The contract's source code is provided during the contract verification on a block explorer (or some other source verifier). The block explorer needs to compile that source and verify if the generated code is the same as the one deployed on the blockchain. Is it reasonable to expect that cargo-contract will build the same wasm blob regardless the compile environment?
1 Answer
Currently we don't persist the information necessary to have a deterministic build. There is this GitHub issue for it: https://github.com/paritytech/cargo-contract/issues/525.
The underlying issue is that for deterministic builds you need to set up your build environment exactly as it was during the original build.

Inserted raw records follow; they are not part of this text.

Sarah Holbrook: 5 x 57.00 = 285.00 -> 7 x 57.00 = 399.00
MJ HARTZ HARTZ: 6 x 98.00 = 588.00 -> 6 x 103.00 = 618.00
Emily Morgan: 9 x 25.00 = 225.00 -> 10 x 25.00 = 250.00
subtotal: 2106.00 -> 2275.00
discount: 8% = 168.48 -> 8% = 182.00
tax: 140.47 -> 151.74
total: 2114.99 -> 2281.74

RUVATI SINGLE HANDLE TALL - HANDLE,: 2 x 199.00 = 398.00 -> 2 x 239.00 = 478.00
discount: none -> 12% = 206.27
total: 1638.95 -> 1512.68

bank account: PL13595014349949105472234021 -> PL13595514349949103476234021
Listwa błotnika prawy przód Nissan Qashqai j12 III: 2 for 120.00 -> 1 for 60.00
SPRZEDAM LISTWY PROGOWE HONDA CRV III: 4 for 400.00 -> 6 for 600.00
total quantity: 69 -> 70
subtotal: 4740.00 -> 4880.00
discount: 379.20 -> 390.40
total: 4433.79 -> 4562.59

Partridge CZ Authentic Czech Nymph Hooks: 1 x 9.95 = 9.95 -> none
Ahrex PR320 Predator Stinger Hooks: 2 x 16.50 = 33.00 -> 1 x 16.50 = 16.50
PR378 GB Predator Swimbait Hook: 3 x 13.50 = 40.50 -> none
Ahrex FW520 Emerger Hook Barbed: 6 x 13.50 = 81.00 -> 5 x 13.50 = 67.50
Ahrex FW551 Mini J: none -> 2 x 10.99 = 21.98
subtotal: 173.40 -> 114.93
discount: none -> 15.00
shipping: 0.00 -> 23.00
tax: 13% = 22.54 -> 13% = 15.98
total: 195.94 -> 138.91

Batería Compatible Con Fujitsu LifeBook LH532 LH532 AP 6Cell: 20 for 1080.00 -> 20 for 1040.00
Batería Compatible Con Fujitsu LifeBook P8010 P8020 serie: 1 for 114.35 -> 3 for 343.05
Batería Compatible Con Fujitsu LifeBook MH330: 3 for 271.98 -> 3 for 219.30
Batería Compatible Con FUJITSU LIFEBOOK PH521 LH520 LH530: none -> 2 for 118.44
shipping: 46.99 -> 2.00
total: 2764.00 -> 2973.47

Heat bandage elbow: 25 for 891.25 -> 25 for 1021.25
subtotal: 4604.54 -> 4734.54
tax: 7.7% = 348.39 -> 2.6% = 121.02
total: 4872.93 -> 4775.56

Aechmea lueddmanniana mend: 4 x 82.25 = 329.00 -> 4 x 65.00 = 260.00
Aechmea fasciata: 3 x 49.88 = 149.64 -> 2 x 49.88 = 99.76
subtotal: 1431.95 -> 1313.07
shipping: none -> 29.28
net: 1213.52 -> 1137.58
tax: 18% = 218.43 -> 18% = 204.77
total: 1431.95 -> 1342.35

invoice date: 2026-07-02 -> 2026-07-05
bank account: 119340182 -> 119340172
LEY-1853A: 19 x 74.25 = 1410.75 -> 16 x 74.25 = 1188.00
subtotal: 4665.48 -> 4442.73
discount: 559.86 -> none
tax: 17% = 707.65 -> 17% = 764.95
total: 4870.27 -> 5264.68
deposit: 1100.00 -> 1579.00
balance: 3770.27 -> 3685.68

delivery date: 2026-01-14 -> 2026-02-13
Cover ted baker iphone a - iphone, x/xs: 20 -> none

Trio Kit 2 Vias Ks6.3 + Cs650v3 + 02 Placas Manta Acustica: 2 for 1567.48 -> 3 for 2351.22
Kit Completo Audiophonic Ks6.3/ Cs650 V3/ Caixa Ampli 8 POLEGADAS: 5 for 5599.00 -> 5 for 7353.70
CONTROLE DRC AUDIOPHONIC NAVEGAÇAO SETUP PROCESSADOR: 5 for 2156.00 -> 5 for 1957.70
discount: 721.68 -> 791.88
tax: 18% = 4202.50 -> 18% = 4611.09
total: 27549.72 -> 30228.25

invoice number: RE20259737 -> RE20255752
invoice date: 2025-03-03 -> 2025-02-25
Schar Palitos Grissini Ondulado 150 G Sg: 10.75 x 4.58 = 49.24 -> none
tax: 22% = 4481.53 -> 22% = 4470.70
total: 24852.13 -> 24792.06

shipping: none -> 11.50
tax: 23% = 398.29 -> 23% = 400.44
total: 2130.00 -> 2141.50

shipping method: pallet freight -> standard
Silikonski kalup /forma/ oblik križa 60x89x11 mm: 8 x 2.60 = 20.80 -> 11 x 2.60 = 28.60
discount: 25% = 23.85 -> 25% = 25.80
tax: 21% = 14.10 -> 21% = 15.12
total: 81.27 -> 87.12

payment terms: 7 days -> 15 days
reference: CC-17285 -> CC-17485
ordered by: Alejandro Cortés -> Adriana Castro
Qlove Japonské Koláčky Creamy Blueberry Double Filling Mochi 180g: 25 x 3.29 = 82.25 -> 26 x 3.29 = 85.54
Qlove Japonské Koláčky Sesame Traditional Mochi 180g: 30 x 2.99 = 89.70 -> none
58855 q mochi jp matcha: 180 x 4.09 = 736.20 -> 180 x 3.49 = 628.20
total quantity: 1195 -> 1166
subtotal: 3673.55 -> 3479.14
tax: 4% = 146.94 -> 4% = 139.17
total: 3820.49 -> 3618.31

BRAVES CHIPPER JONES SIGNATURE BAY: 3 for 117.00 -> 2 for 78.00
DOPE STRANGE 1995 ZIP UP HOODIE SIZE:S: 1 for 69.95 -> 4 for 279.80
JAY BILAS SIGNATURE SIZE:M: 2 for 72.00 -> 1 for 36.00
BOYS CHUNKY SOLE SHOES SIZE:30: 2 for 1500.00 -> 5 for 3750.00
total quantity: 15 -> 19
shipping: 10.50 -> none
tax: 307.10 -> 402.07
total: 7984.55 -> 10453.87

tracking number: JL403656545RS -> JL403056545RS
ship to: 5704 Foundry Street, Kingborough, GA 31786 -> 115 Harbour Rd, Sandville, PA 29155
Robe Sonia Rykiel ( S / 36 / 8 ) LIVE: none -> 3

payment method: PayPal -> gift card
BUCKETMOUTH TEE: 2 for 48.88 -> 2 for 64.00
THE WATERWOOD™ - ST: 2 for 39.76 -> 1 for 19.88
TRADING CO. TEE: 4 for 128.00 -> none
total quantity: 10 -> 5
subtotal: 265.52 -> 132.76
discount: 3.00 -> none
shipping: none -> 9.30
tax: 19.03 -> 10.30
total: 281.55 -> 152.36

In order to always get the same Wasm blob as a result of cargo contract build
you need to know:
- The Rust version which was used for the build.
- The
cargo-contract
version. - If it was a release or a debug build (i.e. if
--release
was submitted tocargo-contract
or not). - The supplied cargo features.
- The
wasm-opt
version, this tool is used to optimized the resulting Wasm blob.
If you have all this information + the contract with its Cargo.toml
you can re-execute cargo contract build
with those settings. You can the compare the result of
cat target/ink/flipper.contract | jq -r .source.hash
with the hash of the Wasm blob that you have.
We're actively working on the issue I linked above and it should be done somewhen in the first two weeks of June.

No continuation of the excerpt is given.